Problem. Search the records for the string "Revenue" and report how many lines contain it, with nothing else.

Source data:
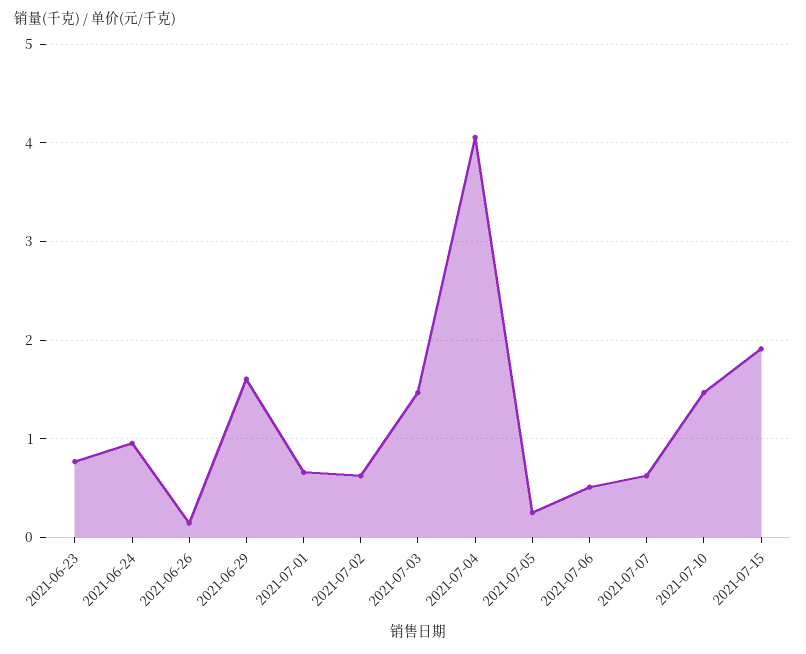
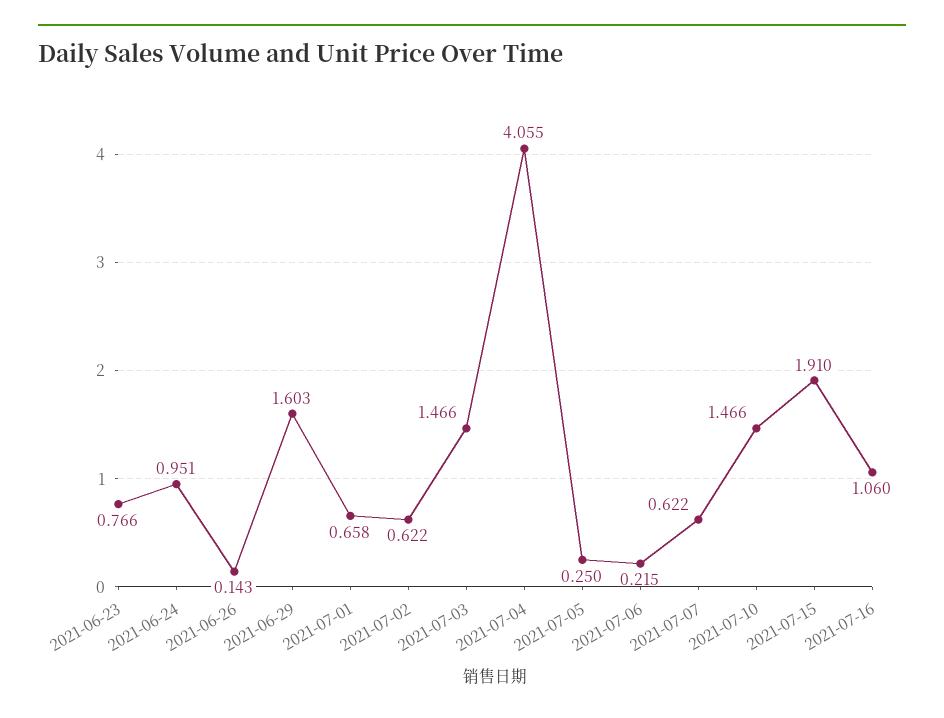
2021-07-06: 0.5 -> 0.215
2021-07-16: none -> 1.06

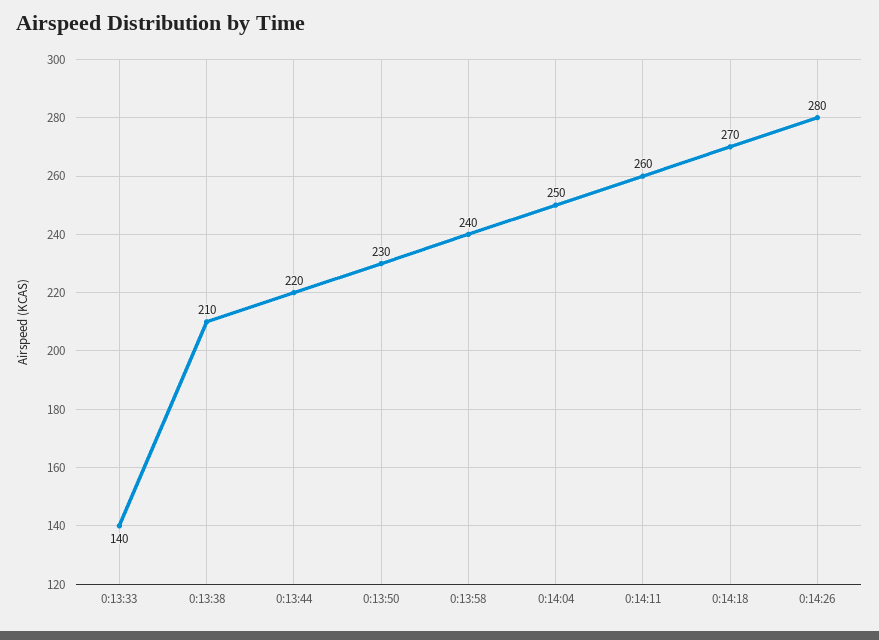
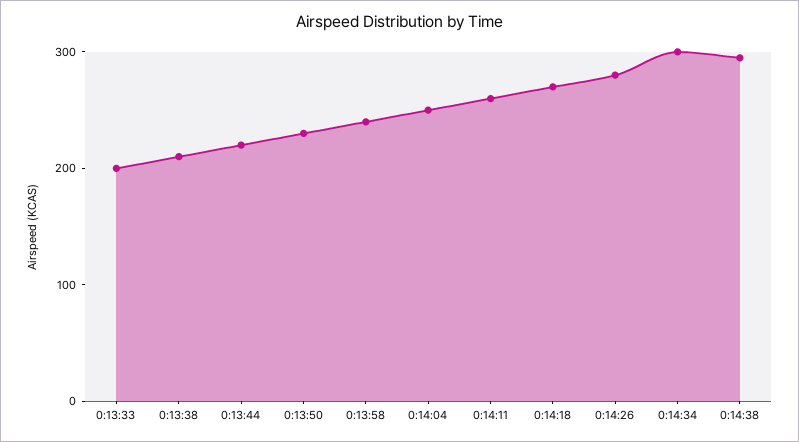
0:13:33: 140 -> 200
0:14:34: none -> 300
0:14:38: none -> 300

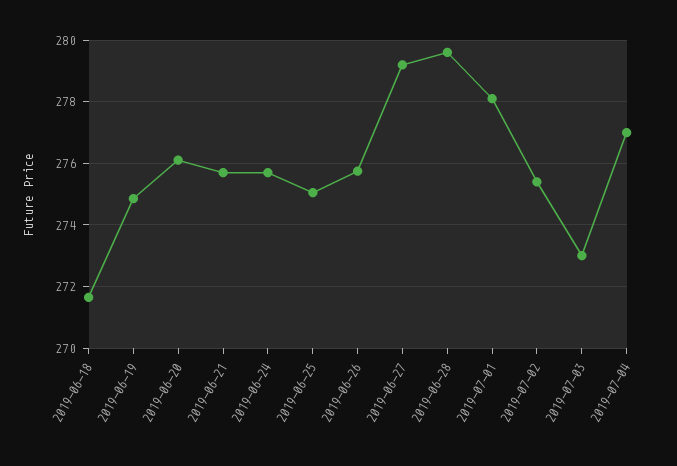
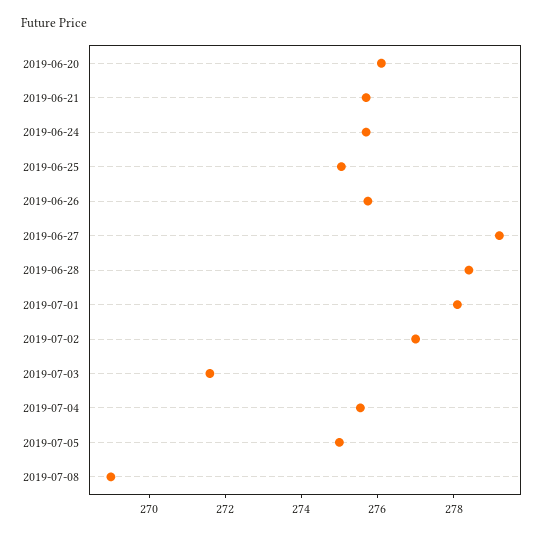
2019-06-18: 271.6 -> none
2019-06-19: 274.8 -> none
2019-06-28: 279.6 -> 278.5
2019-07-02: 275.4 -> 277
2019-07-03: 273 -> 271.5
2019-07-04: 277 -> 275.5
2019-07-05: none -> 275
2019-07-08: none -> 269

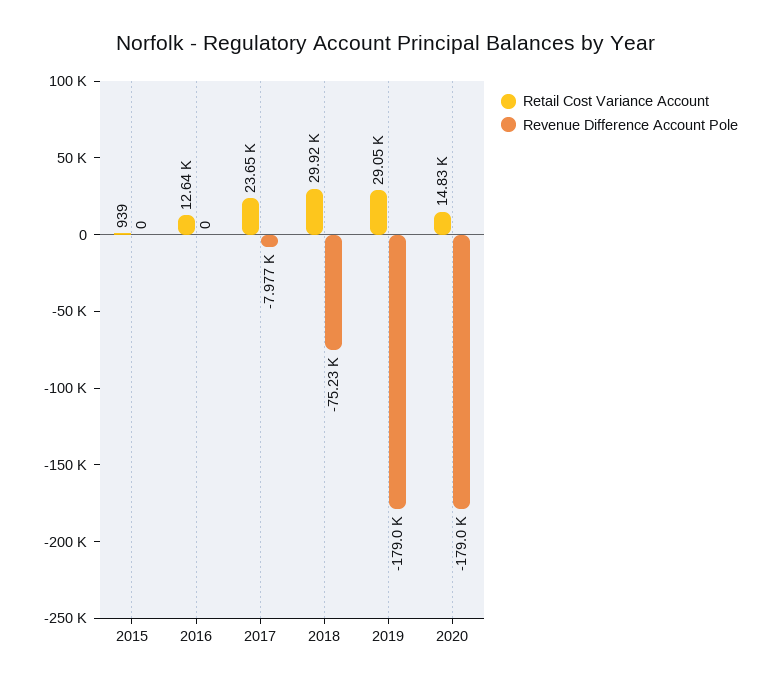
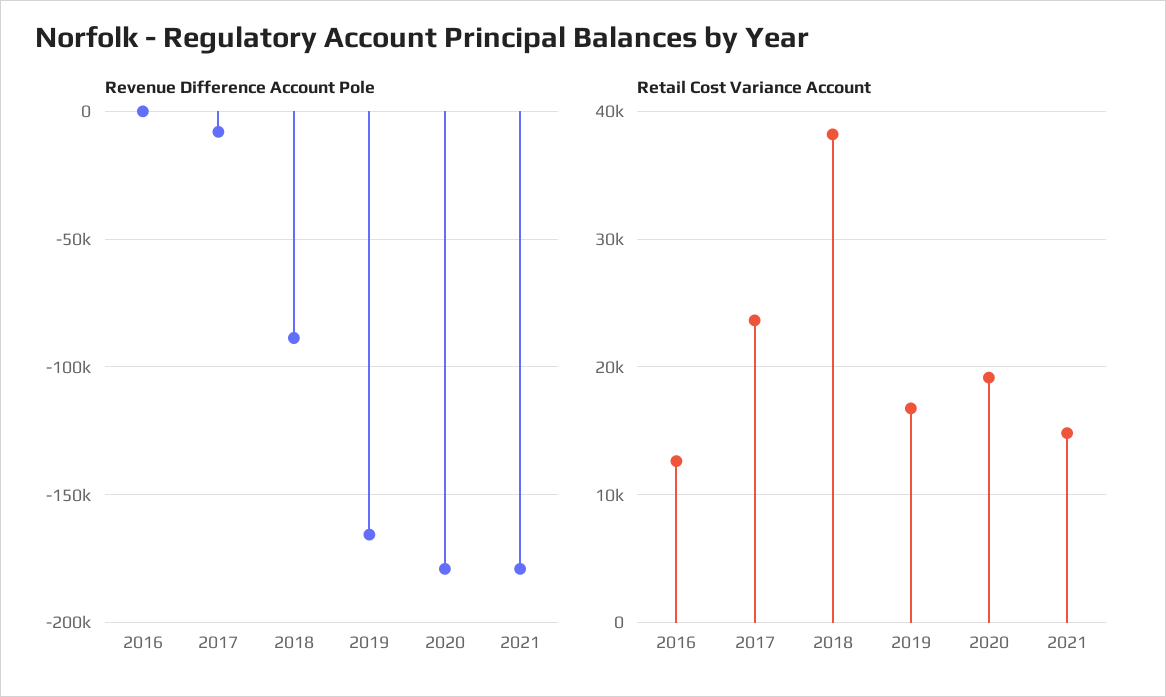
Retail Cost Variance Account, 2015: 939 -> none
Revenue Difference Account Pole, 2015: 0 -> none
Retail Cost Variance Account, 2018: 29920 -> 38000
Revenue Difference Account Pole, 2018: -75230 -> -90000
Retail Cost Variance Account, 2019: 29050 -> 17000
Revenue Difference Account Pole, 2019: -179000 -> -165000
Retail Cost Variance Account, 2020: 14830 -> 19000
Revenue Difference Account Pole, 2021: none -> -180000
Retail Cost Variance Account, 2021: none -> 15000

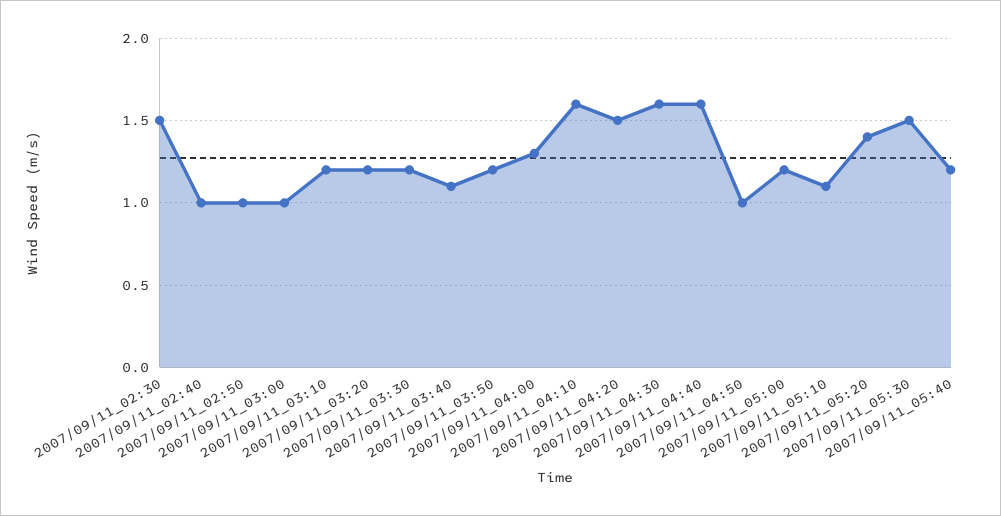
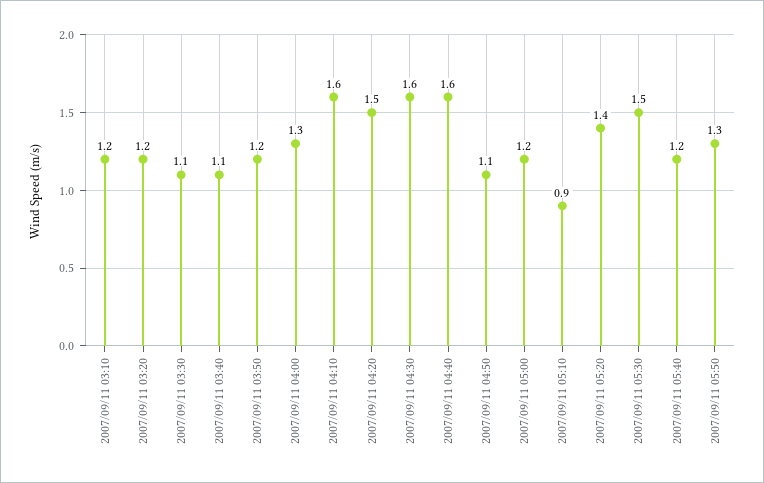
2007/09/11_02:30: 1.5 -> none
2007/09/11_02:40: 1 -> none
2007/09/11_02:50: 1 -> none
2007/09/11_03:00: 1 -> none
2007/09/11_03:30: 1.2 -> 1.1
2007/09/11_04:50: 1 -> 1.1
2007/09/11_05:10: 1.1 -> 0.9
2007/09/11 05:50: none -> 1.3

Written reply. 4